- [DIRECTIONS] Of the entries below, restate word for word only the section that runs from the line with "payment method: gift card -> cash" to the line with "total: 60.92 -> 47.41", counting both ends.

- [MATERIAL PROVIDED]

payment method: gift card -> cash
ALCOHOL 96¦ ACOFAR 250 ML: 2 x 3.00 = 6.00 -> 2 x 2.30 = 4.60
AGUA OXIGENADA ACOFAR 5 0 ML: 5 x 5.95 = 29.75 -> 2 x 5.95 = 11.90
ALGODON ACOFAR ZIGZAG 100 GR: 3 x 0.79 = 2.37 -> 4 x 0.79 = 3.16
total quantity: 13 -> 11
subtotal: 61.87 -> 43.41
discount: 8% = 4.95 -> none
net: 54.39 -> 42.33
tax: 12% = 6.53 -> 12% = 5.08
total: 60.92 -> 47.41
* * *
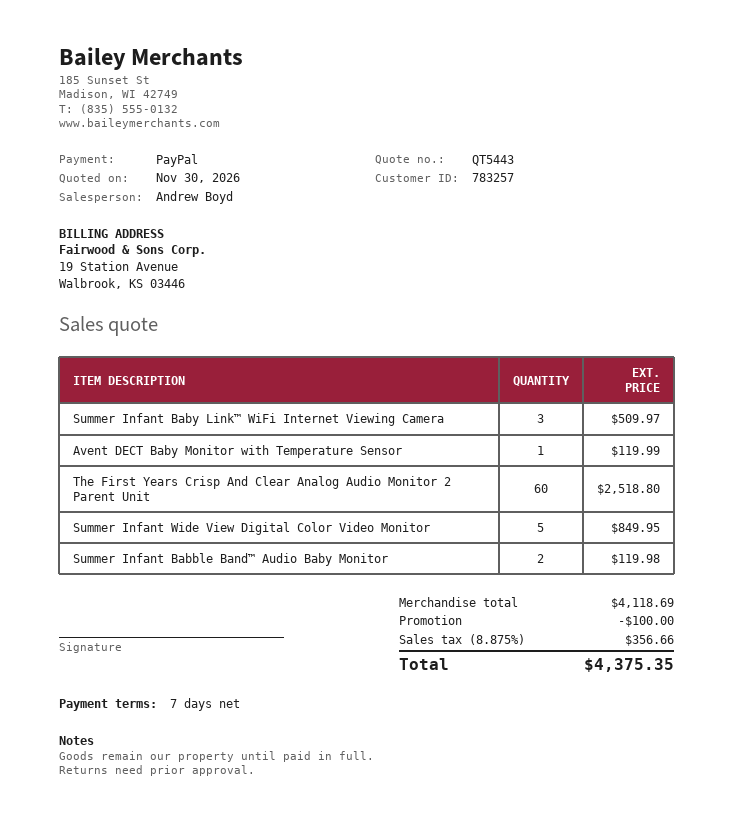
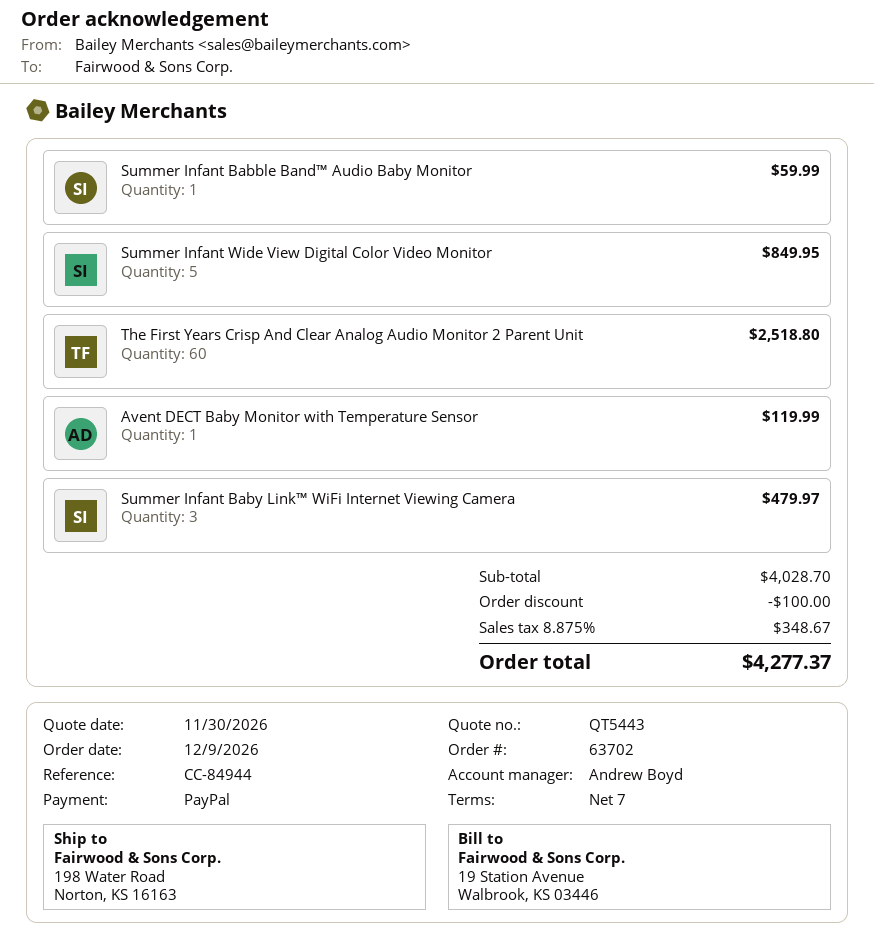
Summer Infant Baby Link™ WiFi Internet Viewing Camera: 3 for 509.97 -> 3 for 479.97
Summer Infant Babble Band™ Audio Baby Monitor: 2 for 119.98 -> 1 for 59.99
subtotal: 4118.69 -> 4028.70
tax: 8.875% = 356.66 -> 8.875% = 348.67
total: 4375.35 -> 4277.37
--
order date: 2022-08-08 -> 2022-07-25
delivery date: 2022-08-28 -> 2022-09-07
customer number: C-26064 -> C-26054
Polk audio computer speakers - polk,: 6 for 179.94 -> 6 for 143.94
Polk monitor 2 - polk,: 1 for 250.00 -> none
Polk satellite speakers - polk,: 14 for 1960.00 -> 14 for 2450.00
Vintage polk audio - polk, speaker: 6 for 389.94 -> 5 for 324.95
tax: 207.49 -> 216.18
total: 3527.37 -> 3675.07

- [TASK SOLUTION]
payment method: gift card -> cash
ALCOHOL 96¦ ACOFAR 250 ML: 2 x 3.00 = 6.00 -> 2 x 2.30 = 4.60
AGUA OXIGENADA ACOFAR 5 0 ML: 5 x 5.95 = 29.75 -> 2 x 5.95 = 11.90
ALGODON ACOFAR ZIGZAG 100 GR: 3 x 0.79 = 2.37 -> 4 x 0.79 = 3.16
total quantity: 13 -> 11
subtotal: 61.87 -> 43.41
discount: 8% = 4.95 -> none
net: 54.39 -> 42.33
tax: 12% = 6.53 -> 12% = 5.08
total: 60.92 -> 47.41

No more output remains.